'''

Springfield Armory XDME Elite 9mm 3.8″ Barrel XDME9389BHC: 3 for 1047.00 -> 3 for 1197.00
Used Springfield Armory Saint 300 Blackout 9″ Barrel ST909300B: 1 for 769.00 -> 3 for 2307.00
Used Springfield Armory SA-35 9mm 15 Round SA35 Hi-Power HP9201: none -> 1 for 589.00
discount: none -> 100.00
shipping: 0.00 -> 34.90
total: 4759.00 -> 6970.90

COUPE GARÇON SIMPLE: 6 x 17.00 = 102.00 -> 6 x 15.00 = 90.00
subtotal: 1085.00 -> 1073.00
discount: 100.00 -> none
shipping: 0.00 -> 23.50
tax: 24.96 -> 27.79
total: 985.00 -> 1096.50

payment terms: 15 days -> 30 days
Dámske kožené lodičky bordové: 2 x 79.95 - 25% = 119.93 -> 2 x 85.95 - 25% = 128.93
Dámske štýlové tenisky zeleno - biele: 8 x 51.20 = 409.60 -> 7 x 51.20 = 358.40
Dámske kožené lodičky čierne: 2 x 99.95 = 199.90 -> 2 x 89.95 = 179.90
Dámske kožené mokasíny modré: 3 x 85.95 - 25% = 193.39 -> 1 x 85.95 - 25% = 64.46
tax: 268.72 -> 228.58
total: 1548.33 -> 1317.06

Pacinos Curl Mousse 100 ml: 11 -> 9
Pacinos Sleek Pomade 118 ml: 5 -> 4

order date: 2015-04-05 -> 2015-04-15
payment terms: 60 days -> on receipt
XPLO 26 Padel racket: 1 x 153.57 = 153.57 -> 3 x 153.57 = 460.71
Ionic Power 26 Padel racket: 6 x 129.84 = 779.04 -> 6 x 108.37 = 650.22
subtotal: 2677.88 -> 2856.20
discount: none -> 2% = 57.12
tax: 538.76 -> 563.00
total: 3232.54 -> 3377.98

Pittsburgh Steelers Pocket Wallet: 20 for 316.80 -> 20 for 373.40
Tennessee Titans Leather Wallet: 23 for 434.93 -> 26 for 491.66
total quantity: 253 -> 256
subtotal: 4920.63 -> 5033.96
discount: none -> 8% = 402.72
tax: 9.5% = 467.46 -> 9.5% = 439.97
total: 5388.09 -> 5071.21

'''

# Aim of the task
Give the data again exactly, line for line.

# Solution for this task
Springfield Armory XDME Elite 9mm 3.8″ Barrel XDME9389BHC: 3 for 1047.00 -> 3 for 1197.00
Used Springfield Armory Saint 300 Blackout 9″ Barrel ST909300B: 1 for 769.00 -> 3 for 2307.00
Used Springfield Armory SA-35 9mm 15 Round SA35 Hi-Power HP9201: none -> 1 for 589.00
discount: none -> 100.00
shipping: 0.00 -> 34.90
total: 4759.00 -> 6970.90

COUPE GARÇON SIMPLE: 6 x 17.00 = 102.00 -> 6 x 15.00 = 90.00
subtotal: 1085.00 -> 1073.00
discount: 100.00 -> none
shipping: 0.00 -> 23.50
tax: 24.96 -> 27.79
total: 985.00 -> 1096.50

payment terms: 15 days -> 30 days
Dámske kožené lodičky bordové: 2 x 79.95 - 25% = 119.93 -> 2 x 85.95 - 25% = 128.93
Dámske štýlové tenisky zeleno - biele: 8 x 51.20 = 409.60 -> 7 x 51.20 = 358.40
Dámske kožené lodičky čierne: 2 x 99.95 = 199.90 -> 2 x 89.95 = 179.90
Dámske kožené mokasíny modré: 3 x 85.95 - 25% = 193.39 -> 1 x 85.95 - 25% = 64.46
tax: 268.72 -> 228.58
total: 1548.33 -> 1317.06

Pacinos Curl Mousse 100 ml: 11 -> 9
Pacinos Sleek Pomade 118 ml: 5 -> 4

order date: 2015-04-05 -> 2015-04-15
payment terms: 60 days -> on receipt
XPLO 26 Padel racket: 1 x 153.57 = 153.57 -> 3 x 153.57 = 460.71
Ionic Power 26 Padel racket: 6 x 129.84 = 779.04 -> 6 x 108.37 = 650.22
subtotal: 2677.88 -> 2856.20
discount: none -> 2% = 57.12
tax: 538.76 -> 563.00
total: 3232.54 -> 3377.98

Pittsburgh Steelers Pocket Wallet: 20 for 316.80 -> 20 for 373.40
Tennessee Titans Leather Wallet: 23 for 434.93 -> 26 for 491.66
total quantity: 253 -> 256
subtotal: 4920.63 -> 5033.96
discount: none -> 8% = 402.72
tax: 9.5% = 467.46 -> 9.5% = 439.97
total: 5388.09 -> 5071.21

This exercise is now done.